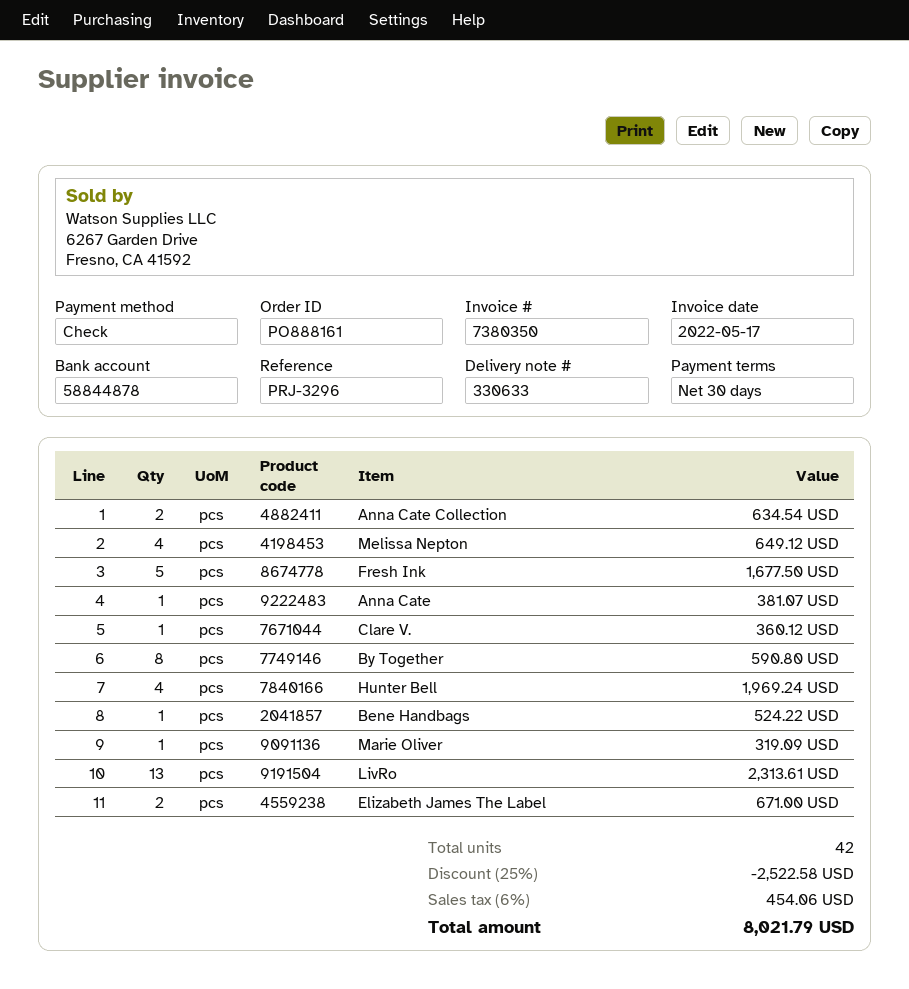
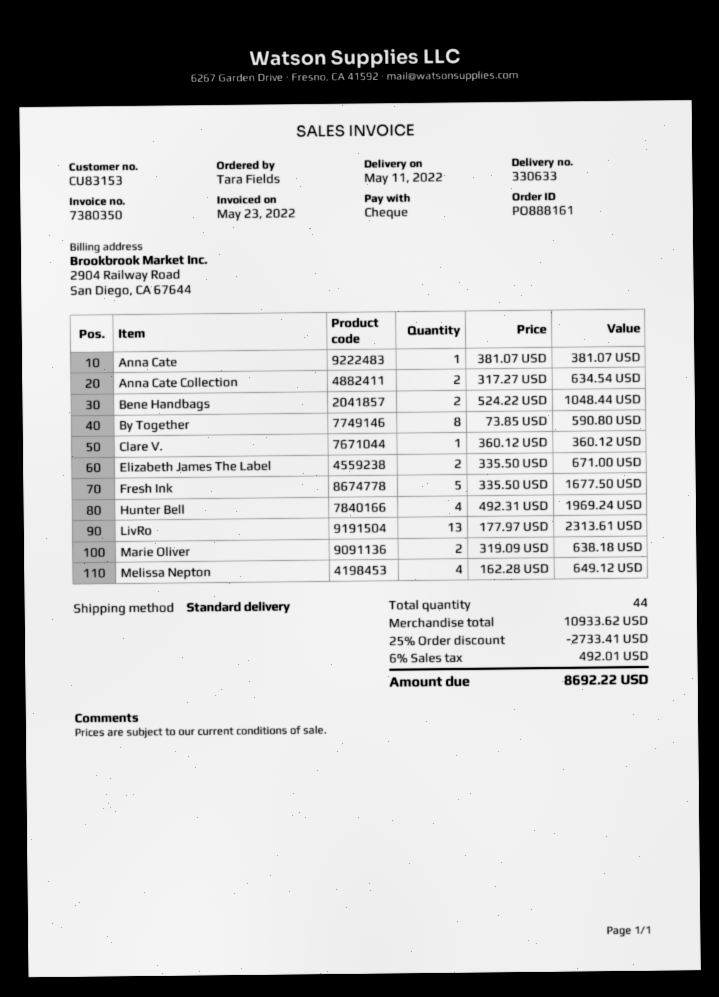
invoice date: 2022-05-17 -> 2022-05-23
Bene Handbags: 1 for 524.22 -> 2 for 1048.44
Marie Oliver: 1 for 319.09 -> 2 for 638.18
total quantity: 42 -> 44
discount: 25% = 2522.58 -> 25% = 2733.41
tax: 6% = 454.06 -> 6% = 492.01
total: 8021.79 -> 8692.22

###

What you have to do:
Repeat the data above exactly, images excluded.

Task solution:
invoice date: 2022-05-17 -> 2022-05-23
Bene Handbags: 1 for 524.22 -> 2 for 1048.44
Marie Oliver: 1 for 319.09 -> 2 for 638.18
total quantity: 42 -> 44
discount: 25% = 2522.58 -> 25% = 2733.41
tax: 6% = 454.06 -> 6% = 492.01
total: 8021.79 -> 8692.22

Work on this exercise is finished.